Since everyone goes to Ikea for the meatballs, right?

Britain's First Ikea Pop Up Restaurant And Cafe Opens To The Public
An employee sets up a dining area inside Ikea's 'The Dining Club' pop up restaurant, cafe and shop in London, England in 2016.
Photo by Dan Kitwood/Getty Images

Besides affordable modern design and an endless maze of model rooms, Ikea’s huge, brick-and-mortar stores are also known for their irresistible food menu—you know, $2 breakfasts and $5 meatball meals that keep the whole family happy and fed to complete their home shopping spree. Ikea knows customers love its low-cost in-store food offerings, and have long embraced them as a way to facilitate more furniture sales, but as Fast Company reports, Ikea’s food division is apparently so successful that the retailer is considering opening standalone cafes and restaurants.

The booming Ikea Food department has been ramping up in all sorts of ways under managing director Michael La Cour. This involves streamlining supply chains, reducing waste with new data analysis tools, expanding the menu with healthier choices like the chicken and vegan Swedish meatballs introduced in 2015, and more. These changes have increased Ikea’s food sales by around 8 percent annually, boosting sales from $1.5 billion in 2013 to $1.8 billion in 2016. About 30 percent of Ikea Food customers head to the store just to eat.
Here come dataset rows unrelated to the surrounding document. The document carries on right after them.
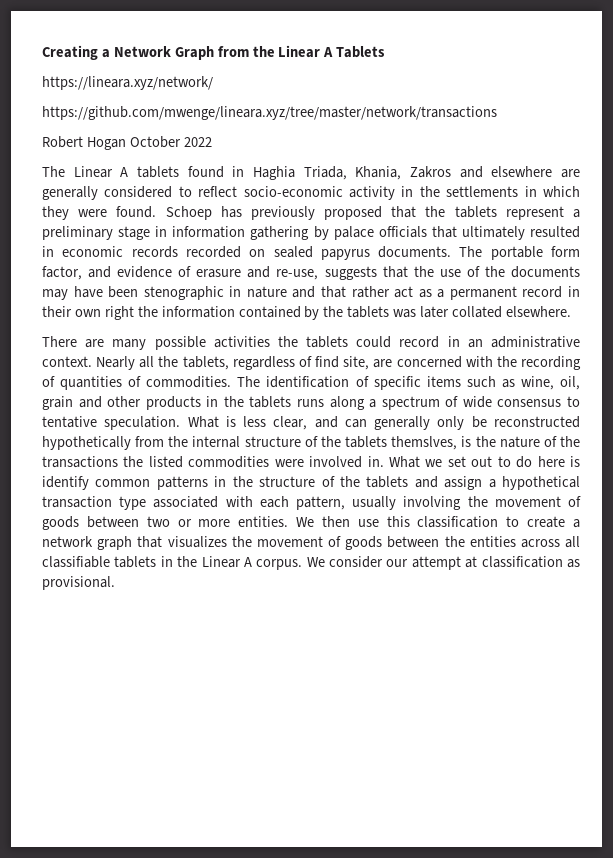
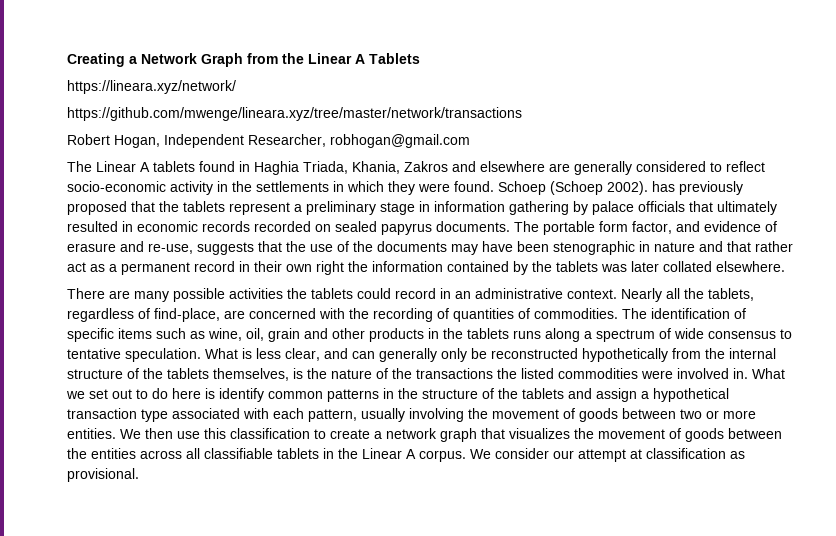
- Robert Hogan October 2022
+ Robert Hogan, Independent Researcher, robhogan@gmail.com
- Schoep has previously proposed that the tablets represent a preliminary stage in information gathering by palace officials that ultimately resulted in economic records recorded on sealed papyrus documents.
+ Schoep (Schoep 2002). has previously proposed that the tablets represent a preliminary stage in information gathering by palace officials that ultimately resulted in economic records recorded on sealed papyrus documents.
- Nearly all the tablets, regardless of find site, are concerned with the recording of quantities of commodities.
+ Nearly all the tablets, regardless of find-place, are concerned with the recording of quantities of commodities.
- What is less clear, and can generally only be reconstructed hypothetically from the internal structure of the tablets themslves, is the nature of the transactions the listed commodities were involved in.
+ What is less clear, and can generally only be reconstructed hypothetically from the internal structure of the tablets themselves, is the nature of the transactions the listed commodities were involved in.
“I hope in a few years our customers will be saying, ‘Ikea is a great place to eat—and, by the way, they also sell some furniture,” La Cour tells Fast Company.

The retailer has already completed a few pop-up restaurants in Europe and is currently looking into creating dining establishments in urban centers that are separate from its typically suburban furniture stores.

The retailer says in a statement to Curbed:

IKEA Food is continuously thinking of how to meet the growing interest in food among consumers and find ways to meet them where they are. While we have experimented with new ways of enjoying IKEA food – including through pick-up points and pop up restaurant events in London, Paris and Toronto - no decisions on standalone restaurants have been made at this time.